The company is welcome to sort all the unstructured information it wants, but without a revenue stream
Certainly not! Google's ads are the one example I can think of, of a useful and relevant service (the rest are in-your-face crap, of which 99+% are filtered by Junkbuster). I don't filter -anything- on Google, since all of the stuff on the page is worthwhile.
Latest example: I'd never heard of headphone.com had it not been for Google. They got -revenue- from that ad. Two days ago.
But I am an advertiser at google. People here seems to be complaining about the ads at the side.. etc.etc.
Looking at advertising at the top pay-per-clicks (Overture, Google, Findwhat), Google is the only one that has Instant Gratification. We created an e-commerce site and were able to start driving qualified traffic to it in about 15 minutes. With Overture or Findwhat, we would have had to wait for several days to a week, and to top it off, they might have rejected many of our listings through their brain dead editorial process.
Google at least is fair in the way how they reject listings... they have editorial guidelines, so you know upfront, and secondly... if your listings suck for relevance they get automatically booted.
I think the NYT writer fails to take into account the instant gratification factor, which IMHO is the greatest advantage to using Google. Because you can test your business model right away. If it sucks, then you can take your business model offline before it gets too late.
Finally, because of Googles contextual ads (some of which are shown on Slashdot), they have really co-opted advertising on the web. Because of this, Overture's stock is in the barrel and I think they will become a no-player in the near future, simply because of pending moves by Yahoo and MSN, their largest search suppliers. Even though they've bought Altavista and Alltheweb, when was the last time you saw traffic coming in from those searsh engines into your Apache server logs?
My only fear with this, is that Google can become too powerful (see Microsoft), and can then call the shots with advertising on the web in general. We saw that behavior with Overture, just before Google launched their program.
Don't laugh, we revel in Google's friendliness, relevance, and geek cred right now, but I hope they don't go public too soon. I hope that Page, Brin, and Schmidt hold on to the reins tightly for the time being... because once Wall Street steps in, the ride for the consumer is over guys!!
Newsfollow.com
Removing the "backdoor" gains them NOTHING.
/.ers read the article through the archive link. If they get rid of this link, the same article would precipitate:
Hopefully, they realize that those that "incorrectly" use the backdoor wouldn't give them valid registration information anyway.
Let's say 10,000
- 5,000 "nyt_suxors_2003april" with password of "password"
- 3,000 "initial_lastname_04_2003" with a password of "password"
- 100 people that register correctly
and the rest not reading the article (or waiting for a karma whore to post it).
Frankly, that's a lot of bad data that can be avoided by providing the archive link.
- Tony
And they are dirty about it too. They use popups in img tags which exploits a somewhat-old bug in gecko to get around its pop-up blocking. Here's the bug:
2 24
http://bugzilla.mozilla.org/show_bug.cgi?id=126
Get Firefox!
It shouldn't surprise anyone that google's ads are so successful.
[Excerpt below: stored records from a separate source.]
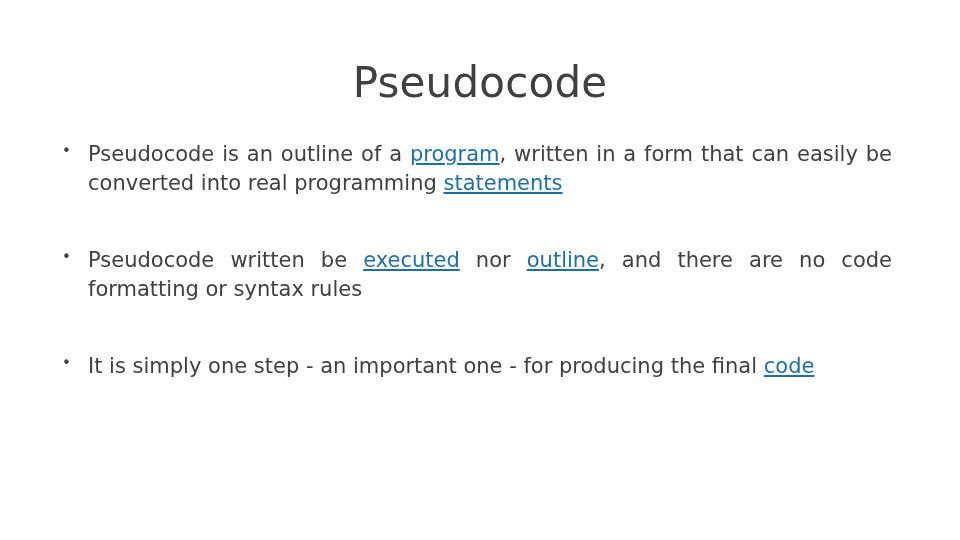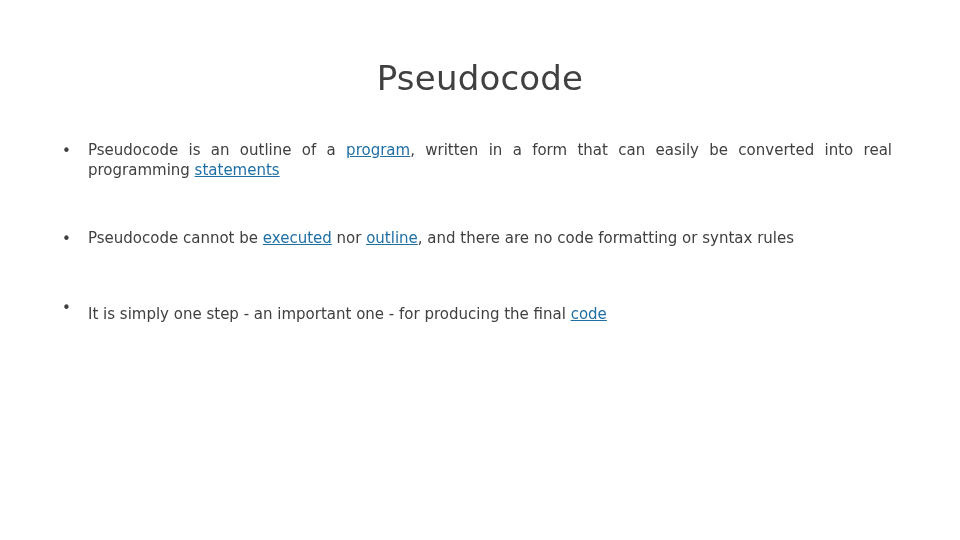"Pseudocode" .slide-title { font-size: 34px -> 42px }
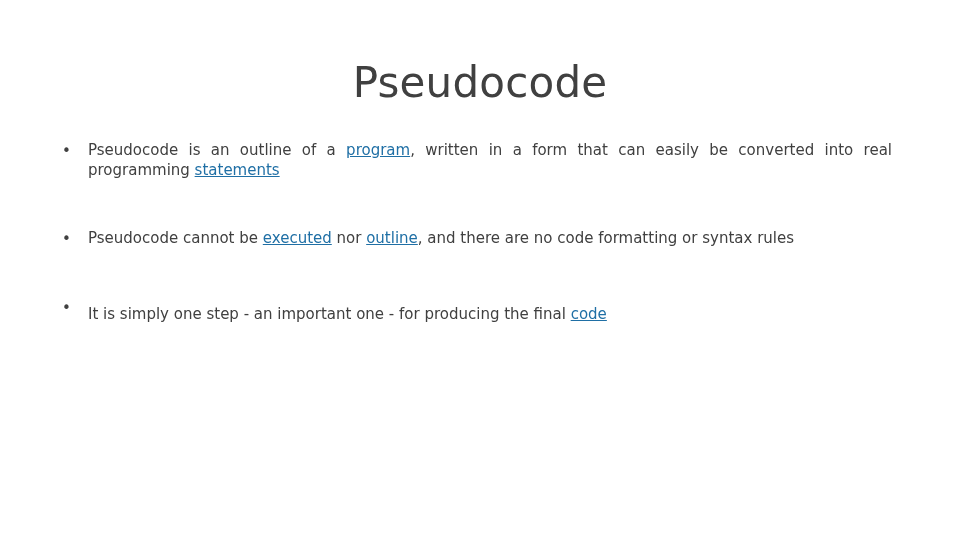"Pseudocode is an outline of" .bullet-text { font-size: 15px -> 21px; line-height: 20px -> 29px }
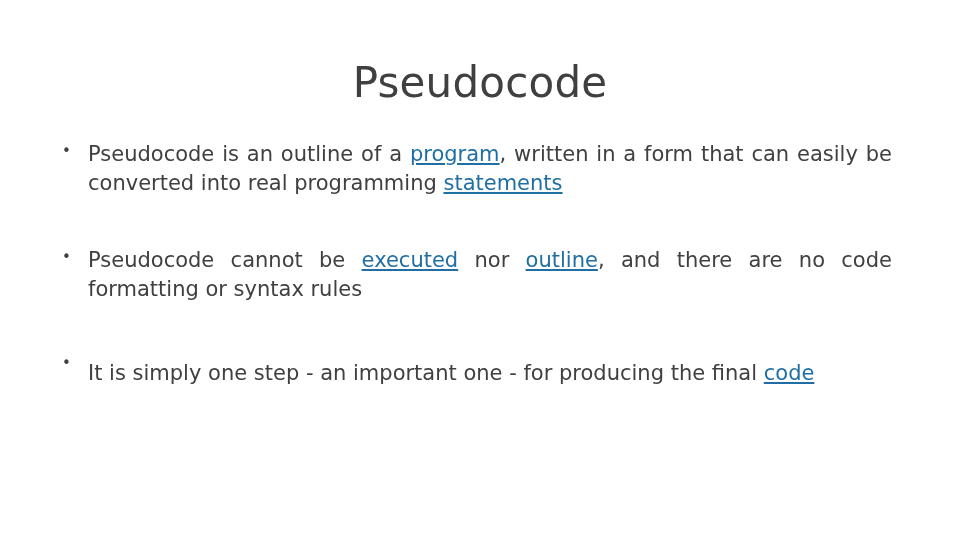"Pseudocode cannot be" span { text: cannot -> written }
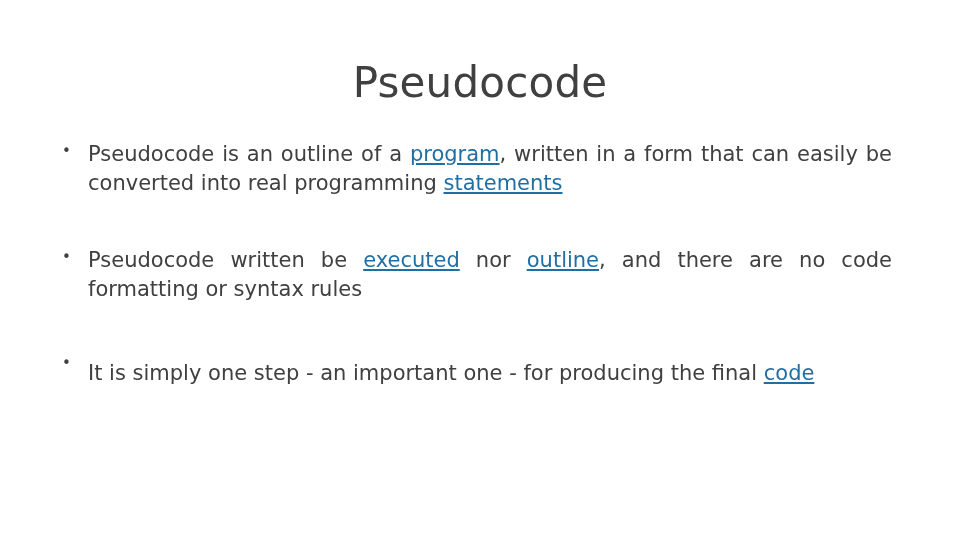"It is simply one step" .bullet-text.no-justify { margin-top: 7px -> none }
After all, aside from the benefits in the article, the bottom line is that it just makes sense for the user/consumer... After all, when I'm SEARCHING for information is when I would be interested in hearing someone's pitch. When I'm looking for the weather, I don't want to see big blinking flash banners promoting the latest model of cell phone. But maybe that's just me...
----
Not to be confused with Col.
In every last article on Google they always talk about when they might go public.
For the life of me, I can never figure out why this is a good idea for Google, or for users. A stock issue gives up ownership of the company for a capital infusion. If Google has enough cash to operate and invest (and it sure seems like they do from the article) what is the point?
Once they go public, Bill Gates can gobble up their stock and take them over, or any other big investor. Then, under profit pressure from non-geeks, they can dictate the new direction that Google may take.
Remember that all the accounting scandals that destroyed all those companies such as Enron, Worldcom, Global Crossing and the rest? All of them were primarily concerned with destroying the company to keep the stock price up to satisfy both the outside investors and the stock options spread for the executives.
Google going public could be a disaster. They seem to have enough capital to run the company as they want right now. I'm missing the upside to this. Anyone care to speculate?
Never confuse feeling with thinking.
The linked article states they filter results based on location for LEGAL reasons. What do you want them to do? Lose the ability to do business in other countries?
The mere fact that they COULD adjust results for some other reason, based on location, just speaks for the sophistication of their system.
Alcohol ruins a lot more lives than pornography does.
1. Build straw-man
2. Tear down straw-man
3. Watch the controversy unfold
4. Profit
Seriously, if MSN and Yahoo are really competing with google, they're doomed. Compare the results of Yahoo with google's searches.... methinks Yahoo is using google's engine and data.... Yahoo is on track to become google's biggest customer!
Second, google's success was built on the tail end of the dot-com boom... Kudos to them for keeping the innovation and financial success flowing, but the article makes it sound like they just came up with the idea last month and moved into number 1 position in that time. Google's been around for years, and has been getting more and more popular since. For me, google became my primary search about 3 years ago.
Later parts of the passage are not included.